The total population of the US is estimated at about 315 million people.
What's really telling, however, is just how much time Americans spend with their connected devices. "Wasting time on the internet" has become a popular concept in recent years, but even in 2012 nothing wasted time like the idiot box. Each month, the average American spent 144 hours and 54 minutes – just over 6 days – watching traditional TV.
Surfing the web came next, but it wasn't a close second. On average, Americans only spent around 28 hours and 29 minutes online with their computers.
The largest share of that time, around 20.1 per cent, was devoted to social networks and blogs, Nielsen found. Online games were next at 8.1 per cent, then email at 7.1 per cent, and videos and movies at 5.2 per cent, followed by a variety of other websites and services.
Although TV is still the favorite medium for content, online video is definitely changing Americans' viewing habits. In addition to their couch time, the average American spent another 5 hours and 51 minutes watching video on a computer and another 5 hours and 20 minutes watching video on a mobile device.
Interestingly, both those figures are slightly higher than the average time spent watching DVDs or Blu-Ray discs – which was just 5 hours and 13 minutes – indicating that physical media is being passed over for more convenient online options.
Moreover, so-called smart TVs didn't much figure into the mix, either.

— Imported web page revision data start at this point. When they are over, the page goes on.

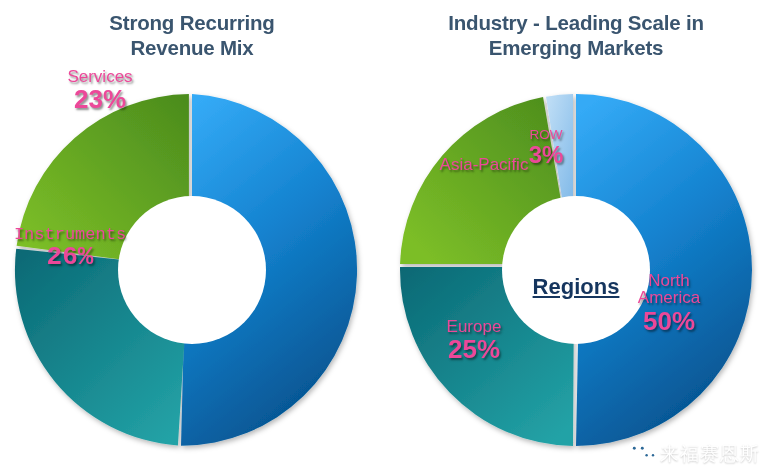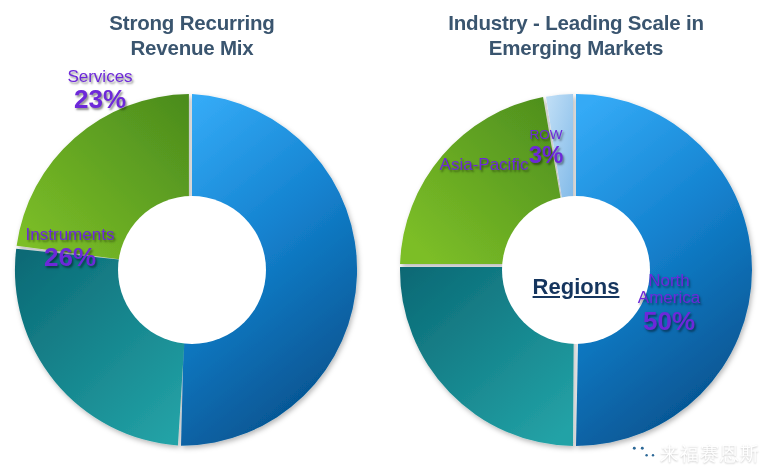"Services" .seg-label { color: #6d28d9 -> #ec4899 }
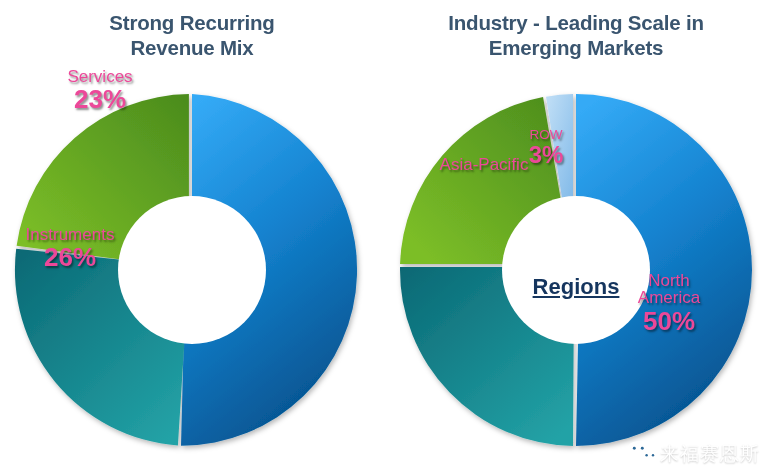"Instruments" div.seg-label { font-family: none -> Liberation Mono, monospace }
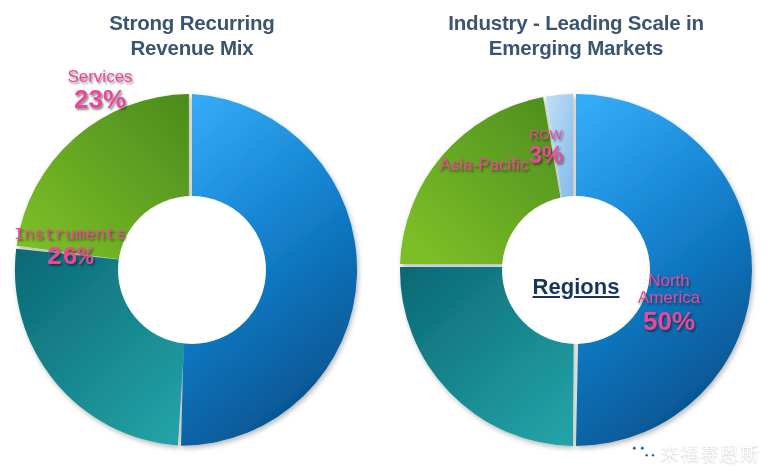"Europe" div.seg-label { html: none -> <div> <span>Europe</span> <span>25%</span> </div> }
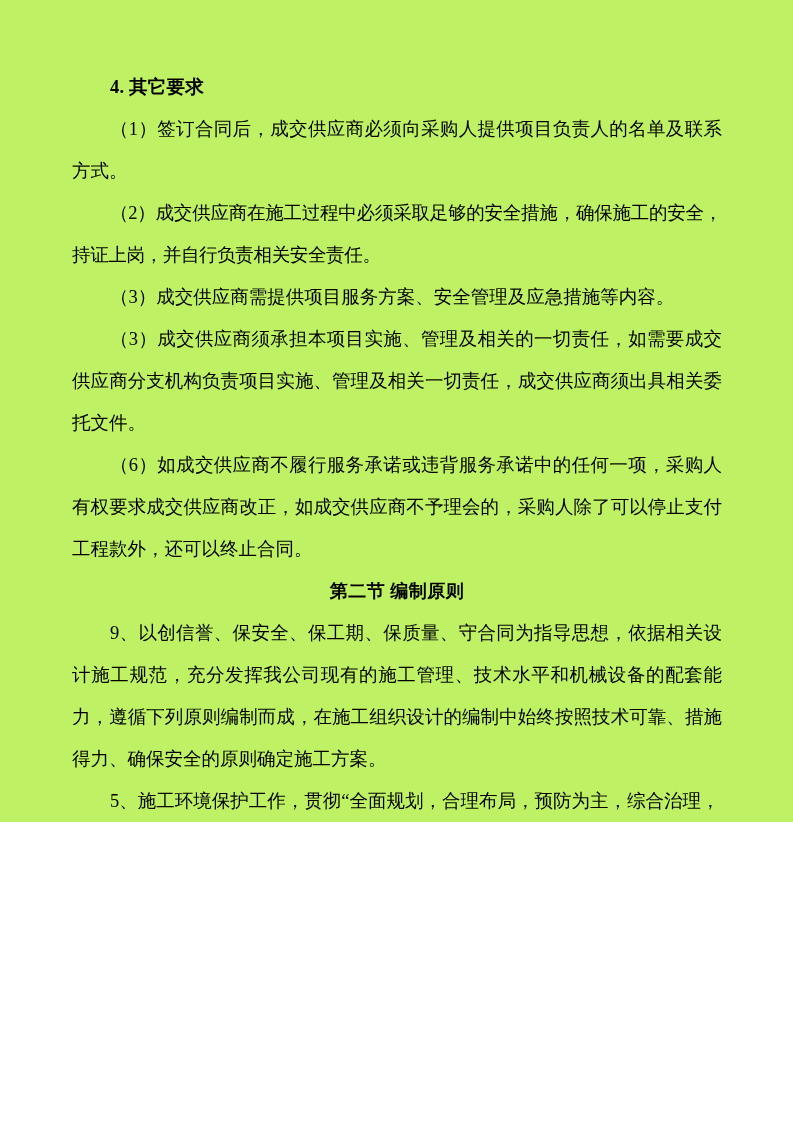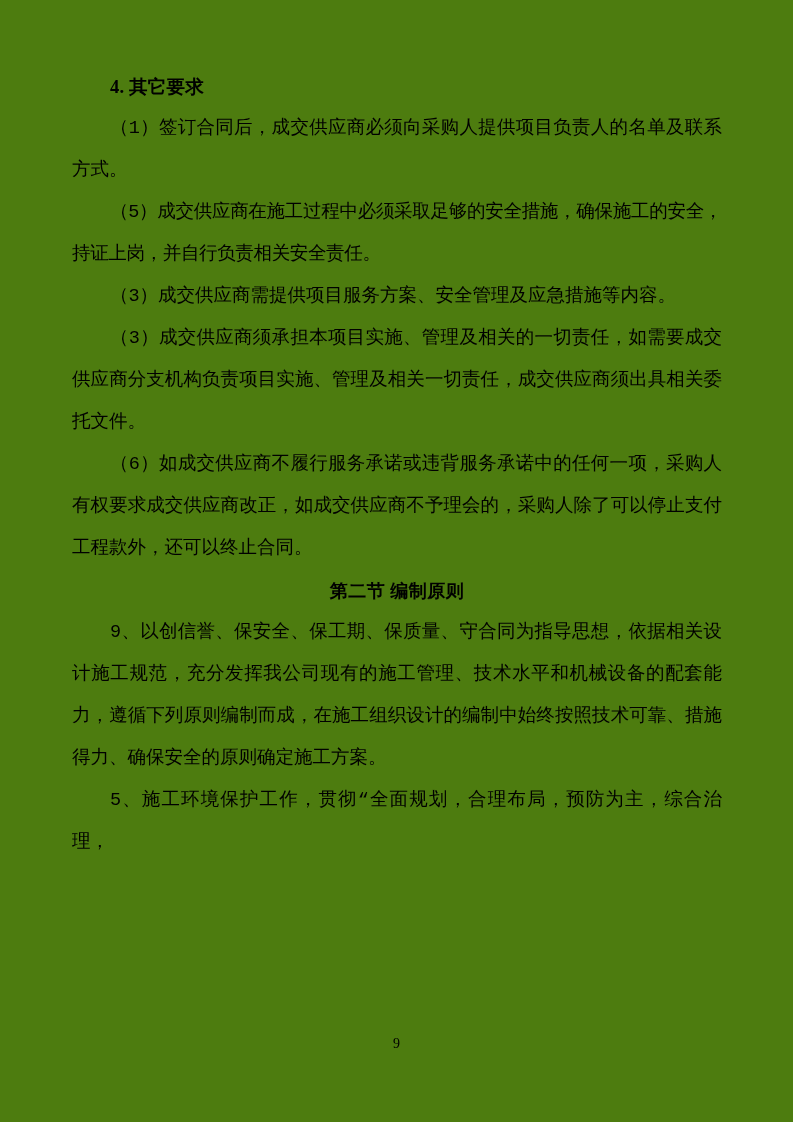"4. 其它要求" .page { background: #4d7c0f -> #bef264; height: 1122px -> 822px }
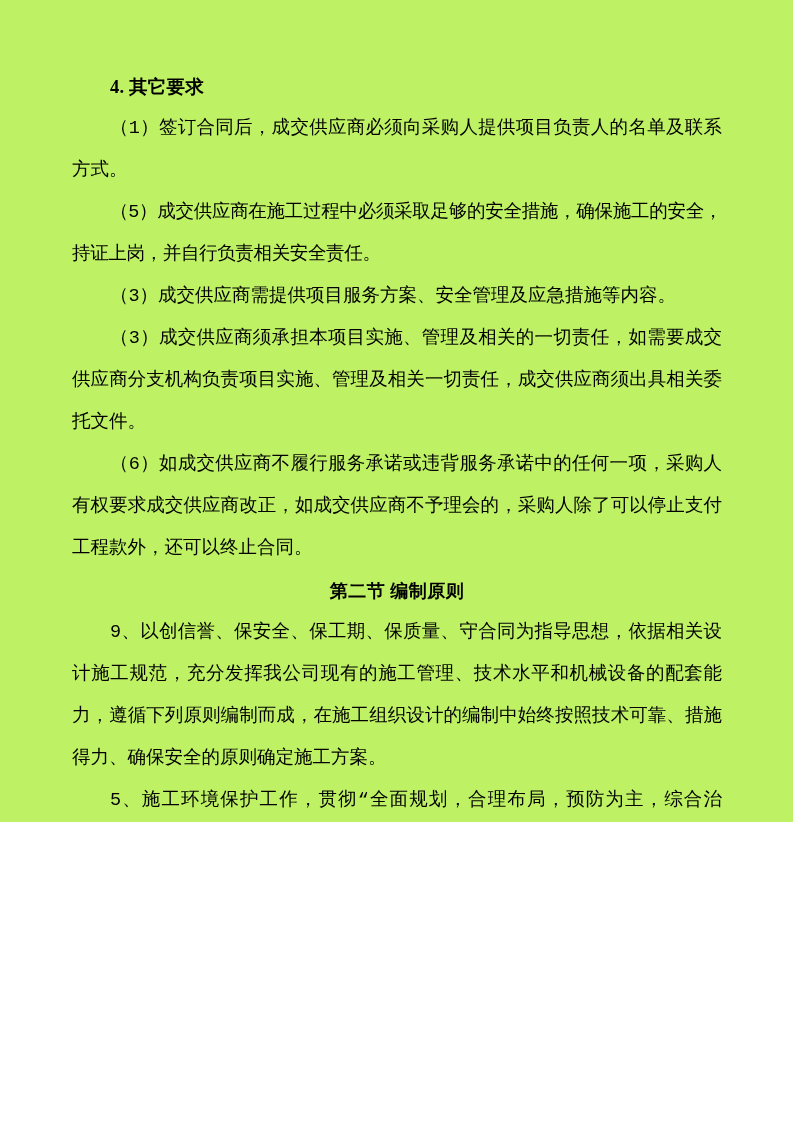"（1）签订合同后，成交供应商必须向采购人提供项目负责人的名单及联系方式。" p.para { font-family: Liberation Mono, monospace -> none }
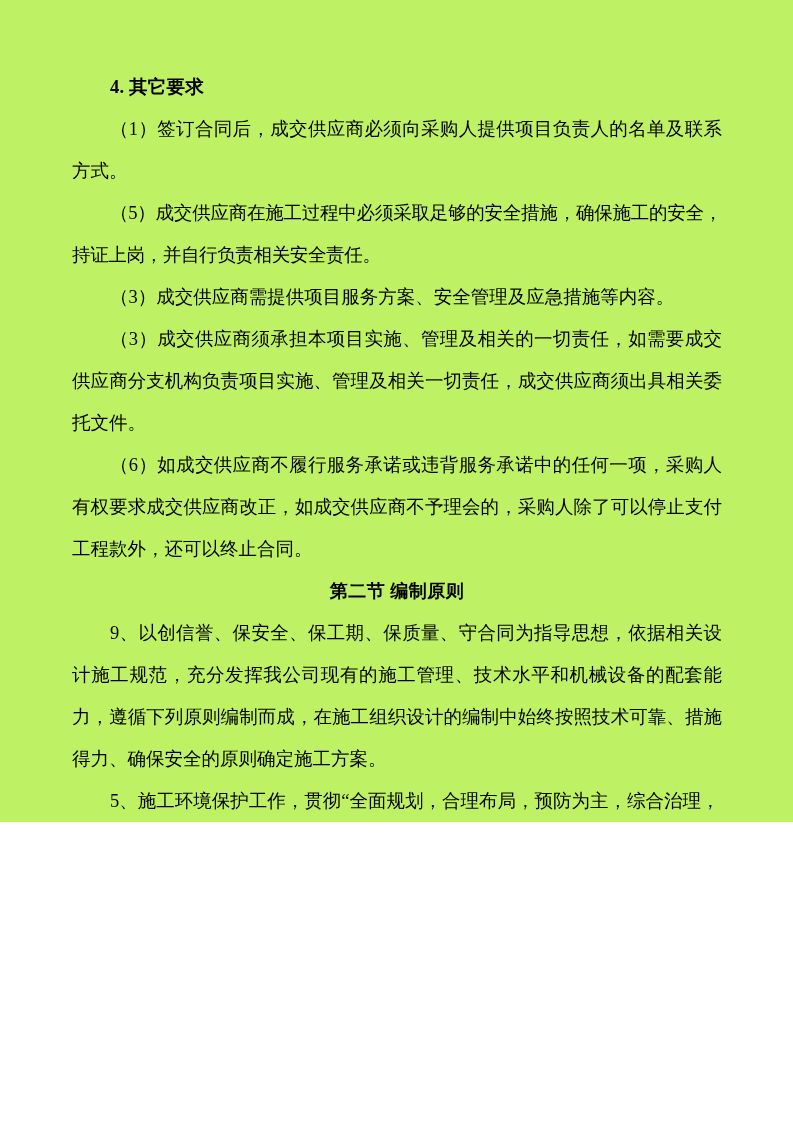"（5）成交供应商在施工过程中必须采取足够的安全措施，确保施工的安全，持证上岗，并" p.para { text: 5 -> 2 }
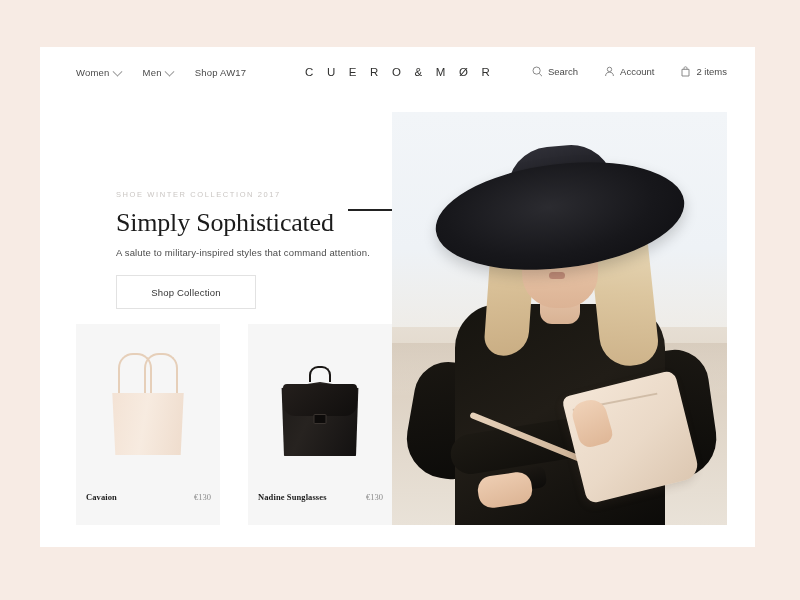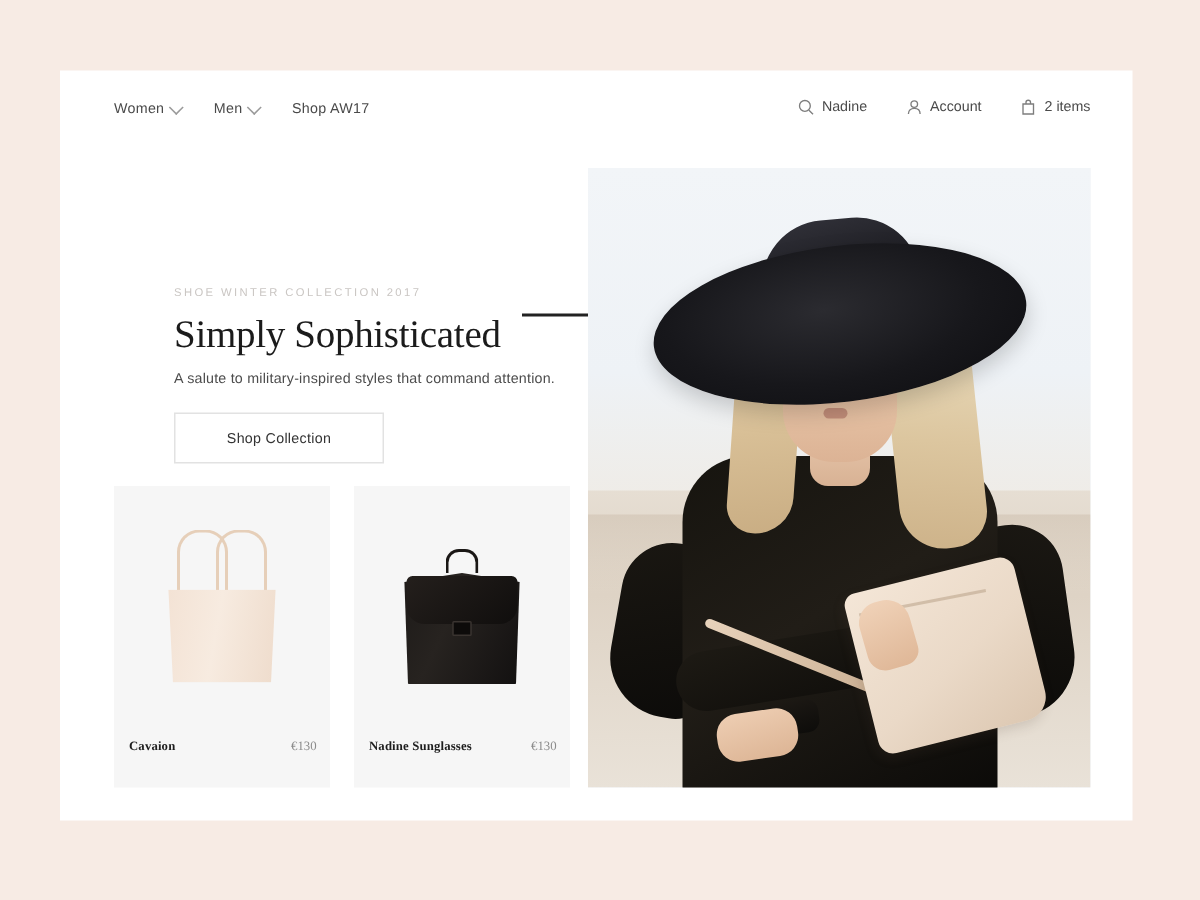"C U E R O" div { html: none -> <div>C U E R O &amp; M Ø R</div> }
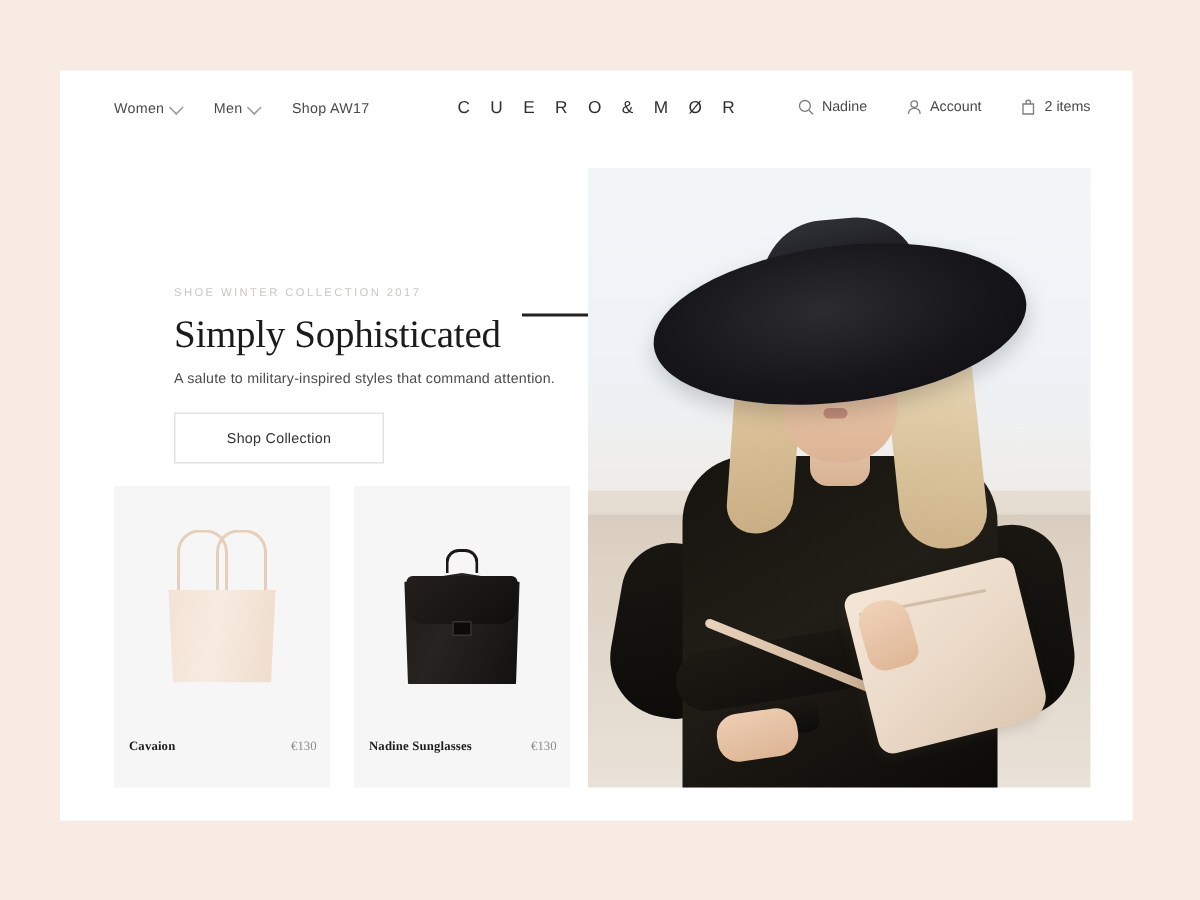"Nadine" span { text: Nadine -> Search }
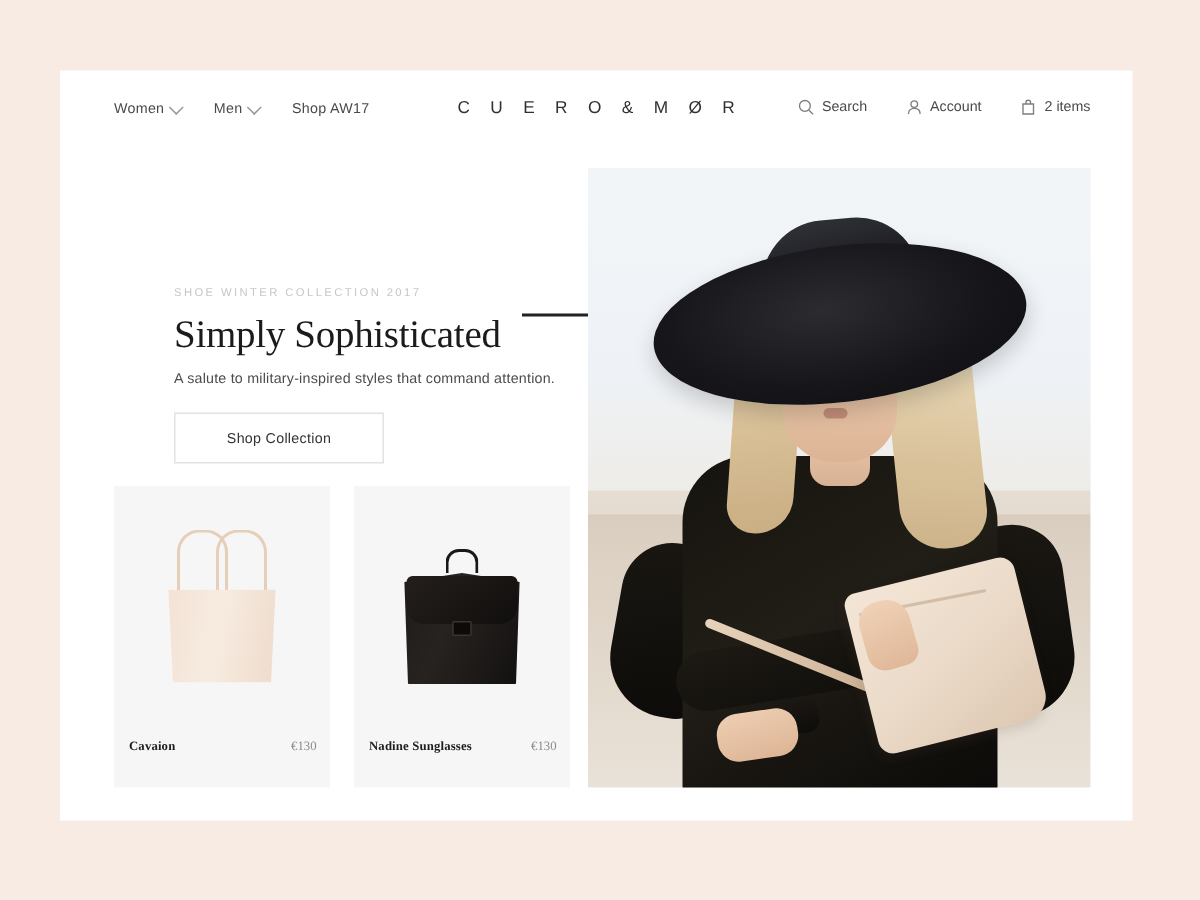"Cavaion" #product-list { gap: 16px -> 28px }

Nielsen found that just 4 per cent of Americans owned an internet-enabled set in 2012.
One device category that does seem to be on the rise, however, is tablets. According to the report, in the second quarter of 2012, 16 per cent of television owners – or 46 million Americans – also owned a fondleslab. In addition, the majority of mobile subscribers were using smartphones, at 56 per cent.
Nielsen's figures may be taken with a grain of salt, however. Critics have argued that the stat giant's methods no longer hold up to scrutiny in the internet age, and that it regularly tweaks its sampling methodology to make sure its results favor a TV-centric bias.
One thing that is for sure, though: Even Nielsen admits that today's media landscape is vastly different from when it first started gathering TV viewing statistics in the 1950s.
In those bygone days, radio and broadcast TV were the only mass electronic media available. In 2012, Nielsen found that the number of Americans who watched over-the-air TV exclusively was down to just 9 per cent. ®
As a teacher in the US I see a different story, my students (14-18 year olds) watch little broadcast TV, and what they do is time shifted either through DVR or other means. Most of their spare time that doesn't involve the opposite sex seems to be taken up with online pursuits, games, videos and music. If my observations are applicable nationwide (doubtful but interesting as Peter snow would put it) then the Cable TV industry and TV in general could be in trouble when this generation reach bill paying age.
A lot of families in this area also seem to have cancelled Cable TV subscriptions (can you blame them when they want $50-60 a month for the basic digital package) and are making do with online sources, whether this is a sea change or a symptom of the economic malaise is for someone else to figure out.
Wait a minute...
...that's not what you were told to think...
That's not even the worst of it. The problem is that it stunts intellectual growth and it's going to take another generation to recover from that. I'm glad to see more self directed activities coming to the forefront.